Data for processing —
Start of Block
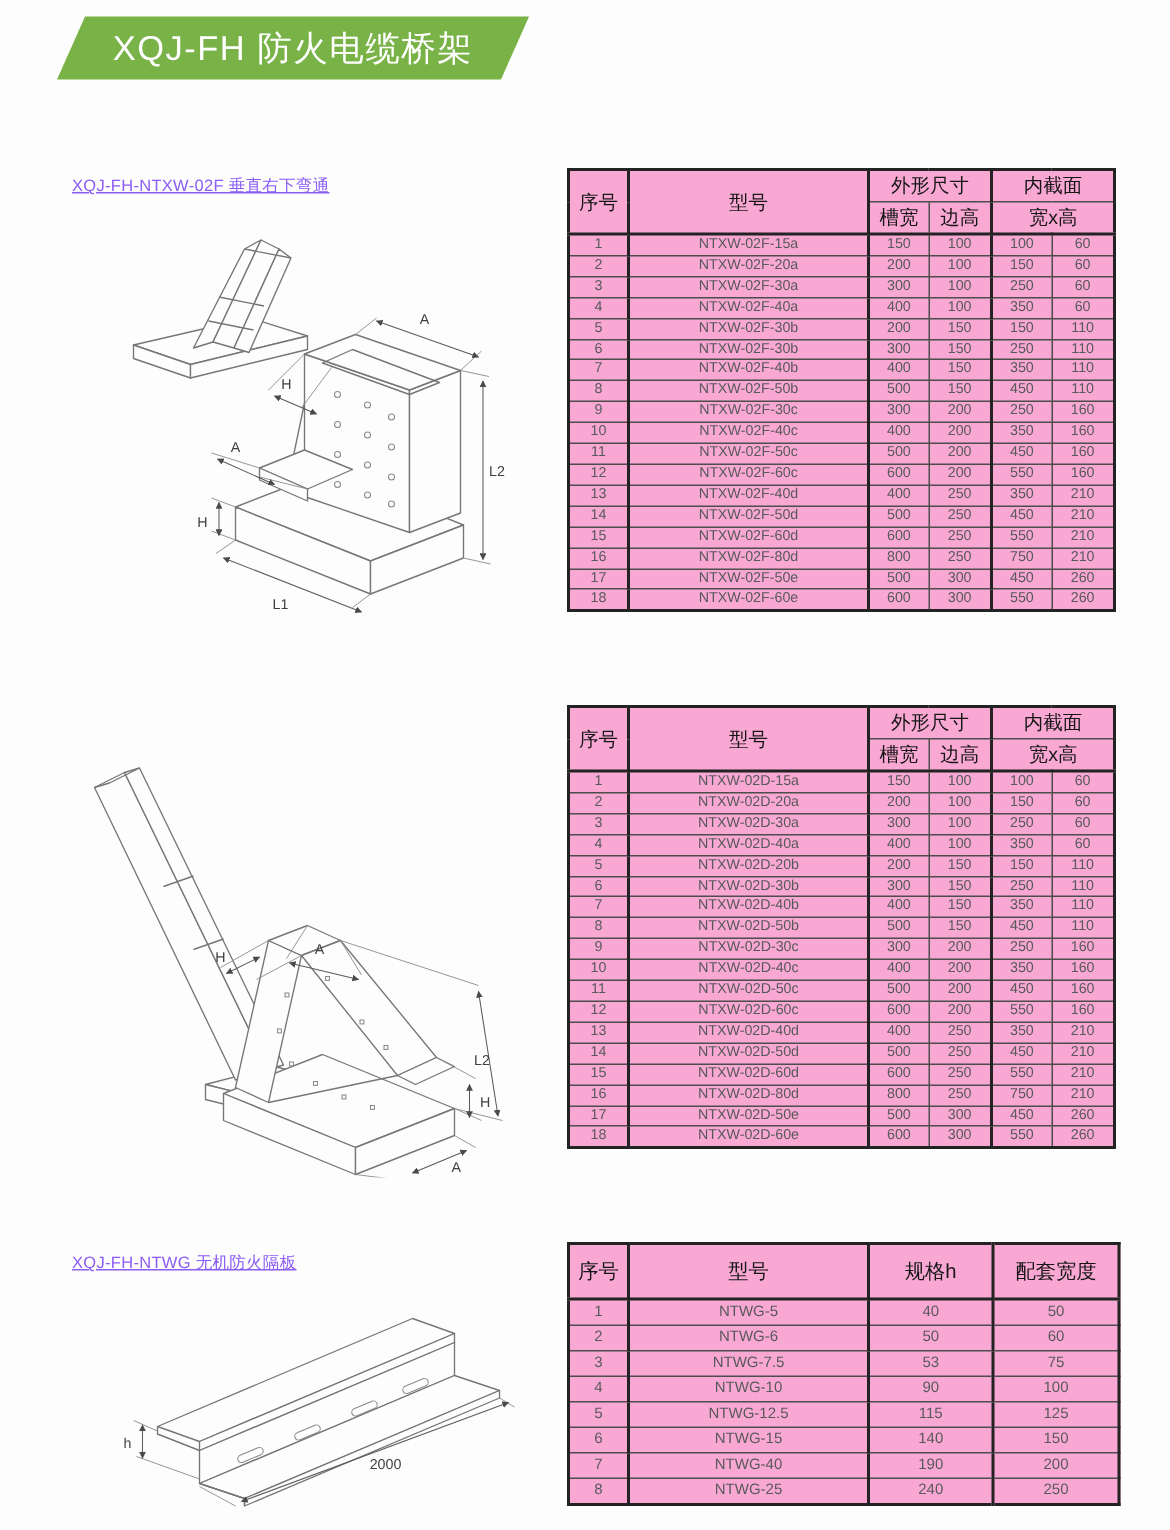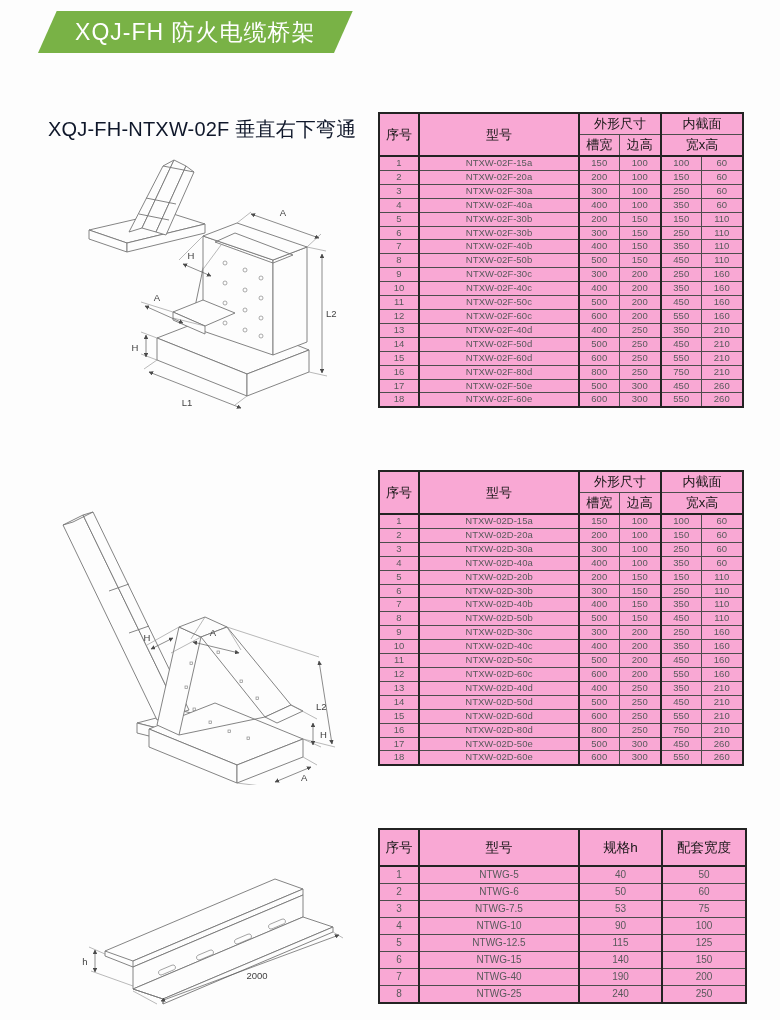--- a/index.html
+++ b/index.html
@@ -22,8 +22,8 @@
 
   
   .sec-title {
-    position:absolute; left:48px; font-size:20px; color:#0f172a;
-    letter-spacing:0.2px; white-space:nowrap;
+    position:absolute; left:48px; font-size:11px; color:#8b5cf6;
+    letter-spacing:0.2px; white-space:nowrap;text-decoration:underline;
   }
   #title-1 { top:116px; } #title-2 { top:468px; } #title-3 { top:834px; }
 

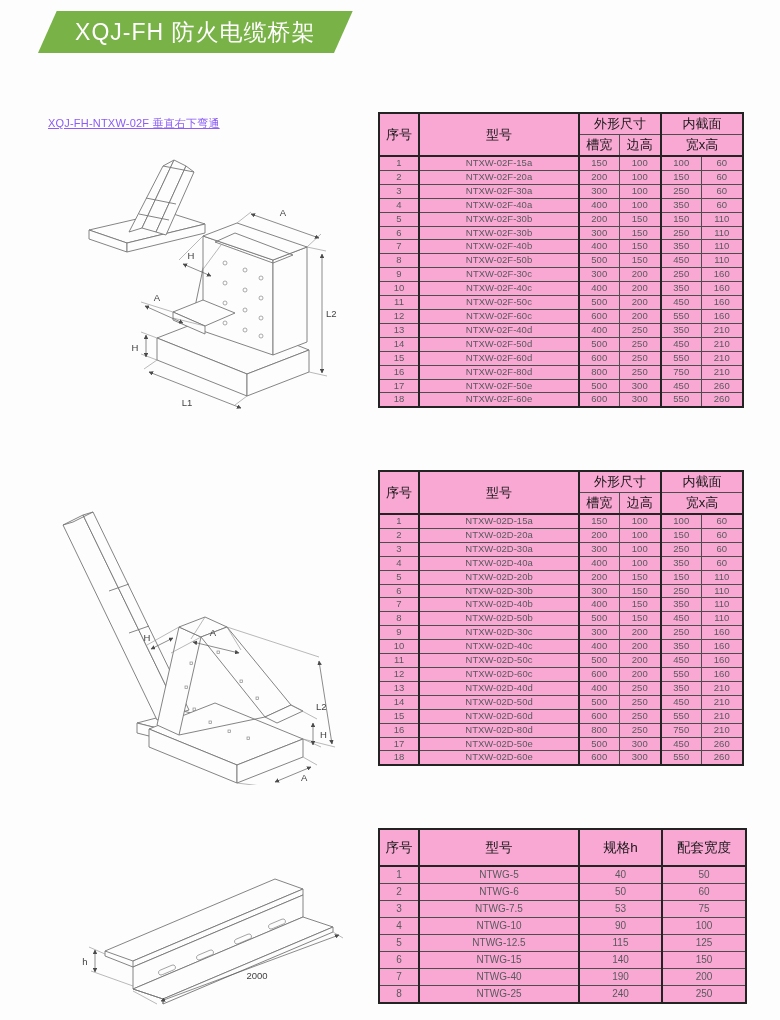--- a/index.html
+++ b/index.html
@@ -532,6 +532,7 @@
       </tbody>
   </table>
 
+  <div class="sec-title" id="title-3">XQJ-FH-NTWG 无机防火隔板</div>
 
   <svg class="drawing" id="svg-3" width="310" height="158" viewBox="0 0 310 158">
     <g>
End of Block
Set down the entries exactly as they appear, with every picture left out.

--- a/index.html
+++ b/index.html
@@ -22,8 +22,8 @@
 
   
   .sec-title {
-    position:absolute; left:48px; font-size:20px; color:#0f172a;
-    letter-spacing:0.2px; white-space:nowrap;
+    position:absolute; left:48px; font-size:11px; color:#8b5cf6;
+    letter-spacing:0.2px; white-space:nowrap;text-decoration:underline;
   }
   #title-1 { top:116px; } #title-2 { top:468px; } #title-3 { top:834px; }
 

--- a/index.html
+++ b/index.html
@@ -532,6 +532,7 @@
       </tbody>
   </table>
 
+  <div class="sec-title" id="title-3">XQJ-FH-NTWG 无机防火隔板</div>
 
   <svg class="drawing" id="svg-3" width="310" height="158" viewBox="0 0 310 158">
     <g>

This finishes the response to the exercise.